◆ ASSIGNED TASK
Nothing but the lines holding the string "Algorithm" should appear in the answer. Copy them from the entries.

··········

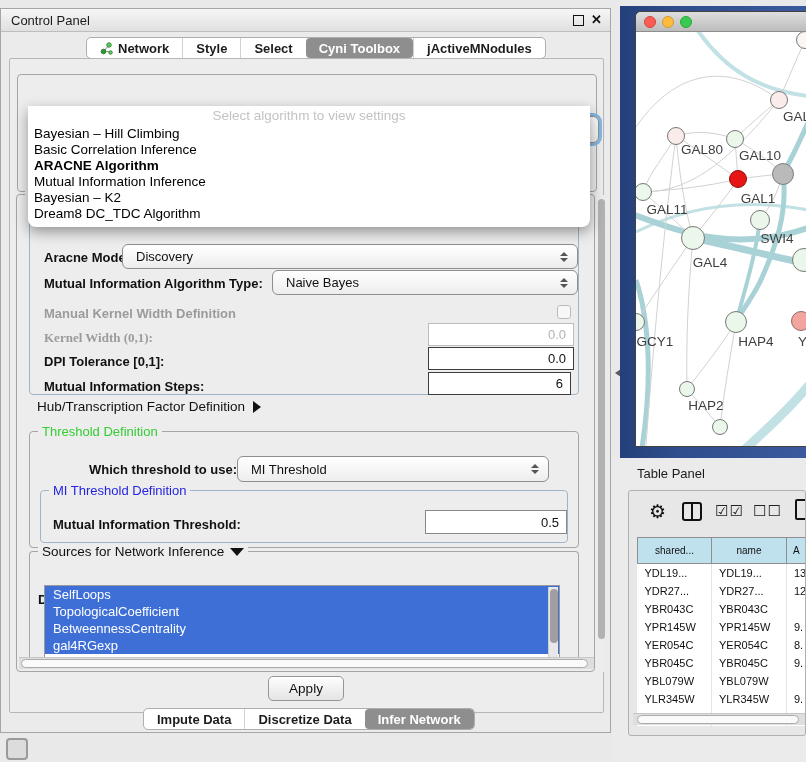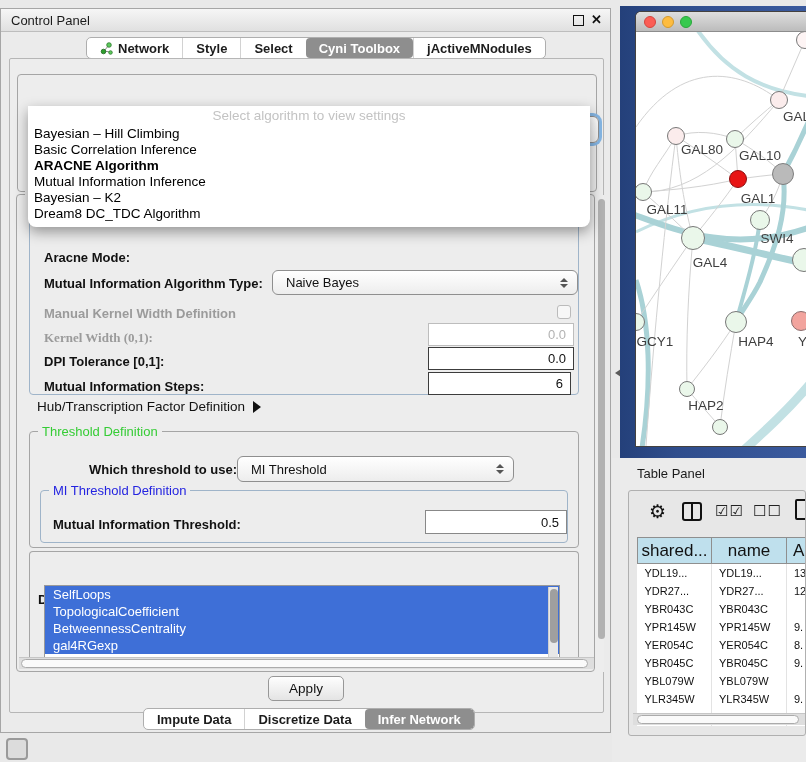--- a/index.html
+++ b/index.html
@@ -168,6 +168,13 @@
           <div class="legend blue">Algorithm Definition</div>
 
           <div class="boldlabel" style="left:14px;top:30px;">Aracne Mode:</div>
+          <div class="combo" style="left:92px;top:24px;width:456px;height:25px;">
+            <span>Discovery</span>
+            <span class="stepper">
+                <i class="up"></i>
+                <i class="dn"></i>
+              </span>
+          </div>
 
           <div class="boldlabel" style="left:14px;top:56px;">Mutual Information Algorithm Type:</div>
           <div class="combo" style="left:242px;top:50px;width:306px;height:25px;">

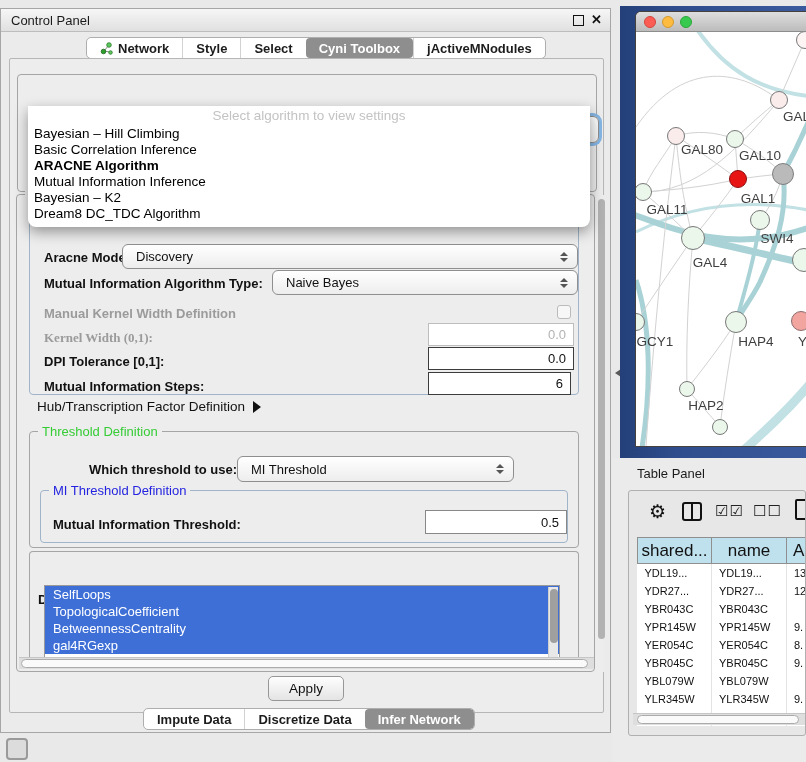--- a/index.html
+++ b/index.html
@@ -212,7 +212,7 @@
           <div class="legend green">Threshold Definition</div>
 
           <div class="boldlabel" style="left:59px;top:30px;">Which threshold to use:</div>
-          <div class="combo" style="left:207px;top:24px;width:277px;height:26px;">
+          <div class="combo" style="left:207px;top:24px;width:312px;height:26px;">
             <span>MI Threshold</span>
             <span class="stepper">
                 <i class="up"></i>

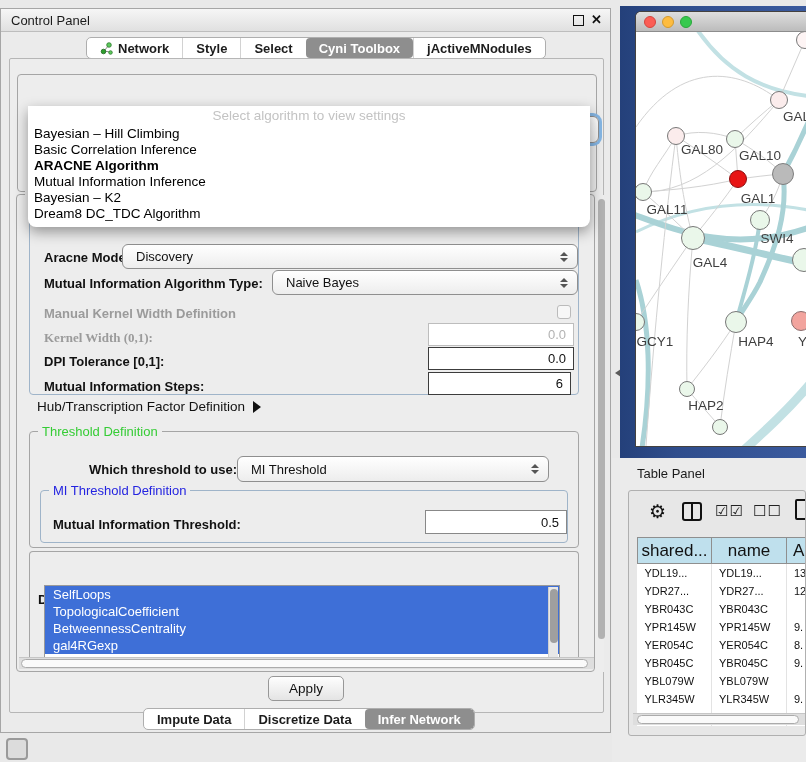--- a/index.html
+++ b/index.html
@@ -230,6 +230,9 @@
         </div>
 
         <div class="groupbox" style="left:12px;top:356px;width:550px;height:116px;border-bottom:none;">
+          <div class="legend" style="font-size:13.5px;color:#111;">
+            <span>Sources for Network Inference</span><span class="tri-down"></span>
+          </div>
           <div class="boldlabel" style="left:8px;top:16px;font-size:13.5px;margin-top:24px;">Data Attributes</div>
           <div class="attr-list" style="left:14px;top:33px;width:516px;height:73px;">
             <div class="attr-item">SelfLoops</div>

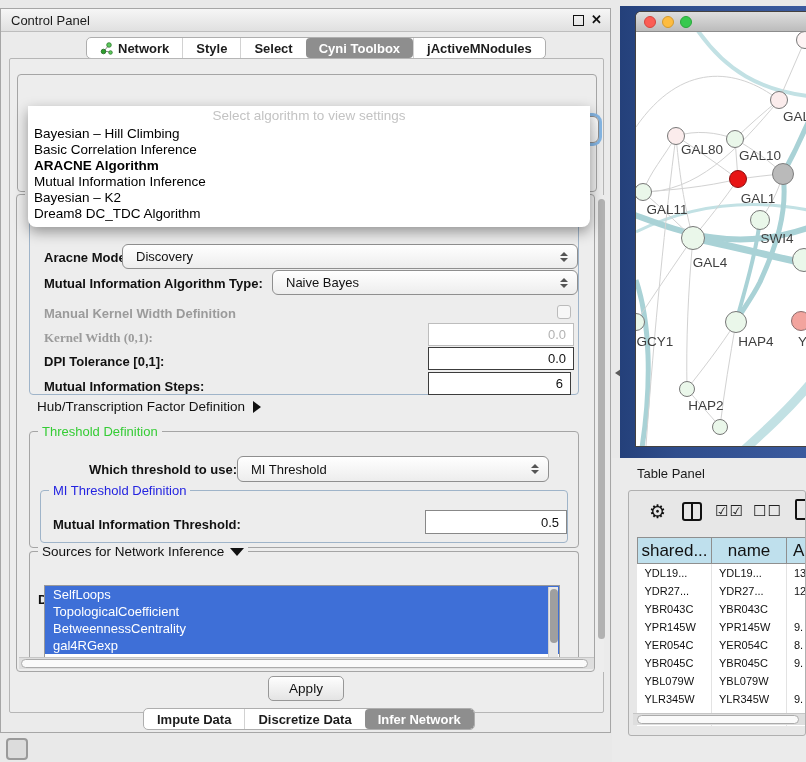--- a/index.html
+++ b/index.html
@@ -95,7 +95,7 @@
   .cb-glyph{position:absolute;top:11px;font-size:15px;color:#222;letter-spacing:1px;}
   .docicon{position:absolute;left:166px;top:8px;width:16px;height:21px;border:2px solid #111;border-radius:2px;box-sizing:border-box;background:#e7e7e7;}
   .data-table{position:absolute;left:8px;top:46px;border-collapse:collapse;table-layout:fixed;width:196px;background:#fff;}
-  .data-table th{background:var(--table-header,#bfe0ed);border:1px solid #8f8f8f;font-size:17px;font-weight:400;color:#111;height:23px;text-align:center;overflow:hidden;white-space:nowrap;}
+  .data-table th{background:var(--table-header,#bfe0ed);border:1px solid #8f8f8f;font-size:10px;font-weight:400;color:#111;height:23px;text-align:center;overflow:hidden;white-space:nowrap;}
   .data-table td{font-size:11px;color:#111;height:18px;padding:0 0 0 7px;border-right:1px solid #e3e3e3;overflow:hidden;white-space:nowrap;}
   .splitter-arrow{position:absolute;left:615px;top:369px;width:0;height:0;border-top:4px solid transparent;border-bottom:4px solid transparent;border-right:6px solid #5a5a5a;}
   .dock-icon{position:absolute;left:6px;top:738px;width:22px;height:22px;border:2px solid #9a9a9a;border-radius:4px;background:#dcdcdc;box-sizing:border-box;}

··········

◆ REPLY TO THE TASK
           <div class="legend blue">Algorithm Definition</div>
           <div class="boldlabel" style="left:14px;top:56px;">Mutual Information Algorithm Type:</div>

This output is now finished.